L’une des caractéristiques de la lutte entre l’Amérique et la Chine est que les États-Unis, dans leur propre insécurité, réagissent de plus en plus en se tournant vers l’intérieur, en réaction à Pékin. Alors que pendant la Guerre froide, l’Amérique se tournait vers l’extérieur pour rivaliser, avec ses propres produits culturels, ses marchés, son aide et son soutien, ici, les États-Unis craignent de ne pas pouvoir rivaliser avec la Chine à de nombreux niveaux et recourent plutôt à des mesures négatives, telles que des interdictions, des listes noires, des sanctions, des contrôles des exportations, des allégations de mauvaise foi et le fait de forcer leurs alliés à supporter les coûts, plutôt que de leur donner des incitations.

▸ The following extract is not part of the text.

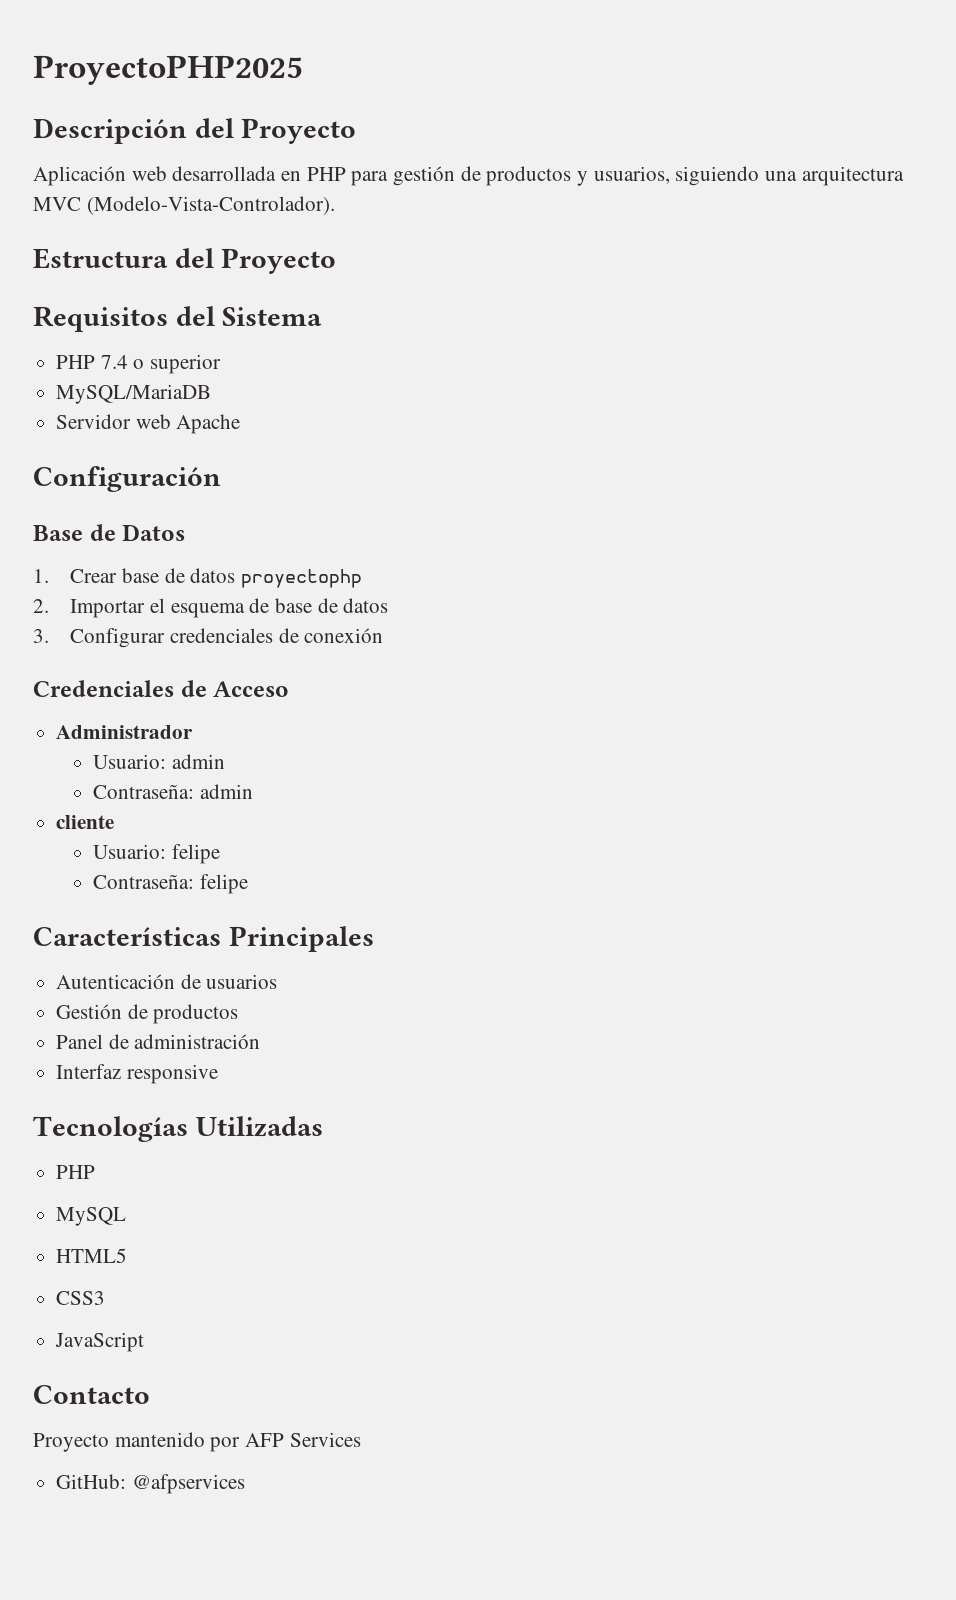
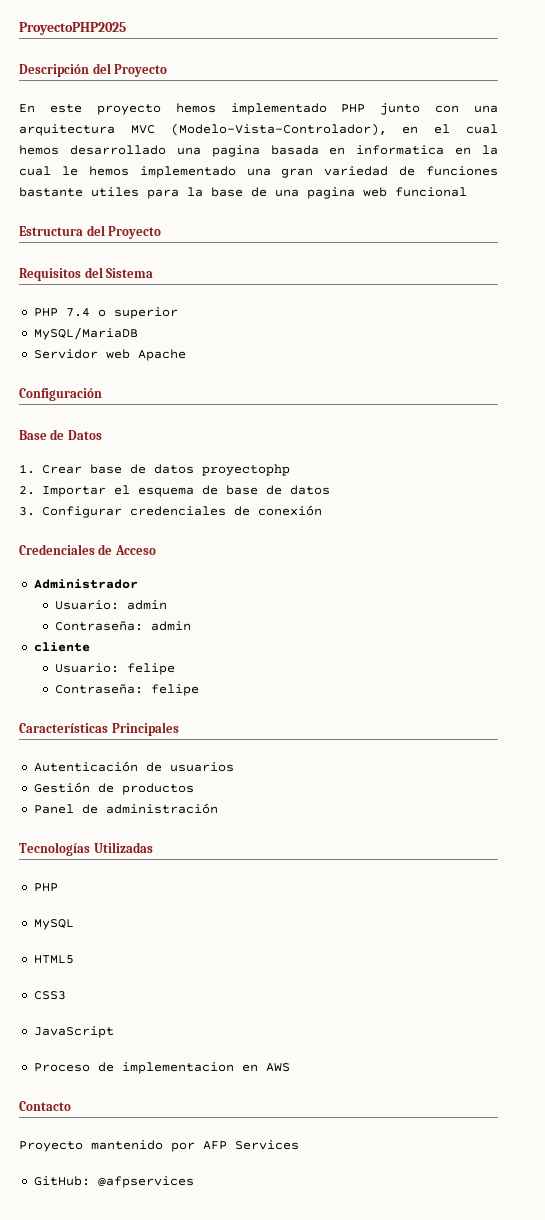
- Aplicación web desarrollada en PHP para gestión de productos y usuarios, siguiendo una arquitectura MVC (Modelo-Vista-Controlador).
+ En este proyecto hemos implementado PHP junto con una arquitectura MVC (Modelo-Vista-Controlador), en el cual hemos desarrollado una pagina basada en informatica en la cual le hemos implementado una gran variedad de funciones bastante utiles para la base de una pagina web funcional
- Interfaz responsive
+ Proceso de implementacion en AWS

Cela reflète bien sûr le fait que la Chine a poursuivi une stratégie très différente de celle de l’Union soviétique, fondée sur un engagement économique et commercial beaucoup plus global, ainsi que sur des réussites technologiques. TikTok est considéré comme un emblème de cette stratégie, car si les entreprises chinoises, grâce à leurs compétences en IA, commencent à battre la vieille garde de la Silicon Valley aujourd’hui, que se passera-t-il à l’avenir ? Apparemment, les politiciens américains n’ont pas d’autre réponse à donner que de se mettre sur la défensive. Il est toutefois probable que, même si le projet de loi est adopté, l’interdiction ne résistera pas à un examen juridique.
Une telle interdiction pose des problèmes pour le premier amendement, car si le gouvernement américain peut arbitrairement interdire une plateforme au motif qu’elle constitue de la «propagande», cela crée sans doute un précédent inquiétant qui peut être utilisé pour abattre n’importe quoi. Cependant, le fait que les politiciens soient si prompts à interdire quelque chose sur cette base pourrait nous indiquer à quel point ils sont peu sûrs d’eux, paranoïaques et apparemment déstabilisés par la montée en puissance de la Chine. Il est juste de dire que même si cette interdiction potentielle n’aboutit à rien, la question de TikTok va continuer à se poser, et elle ne va pas disparaître.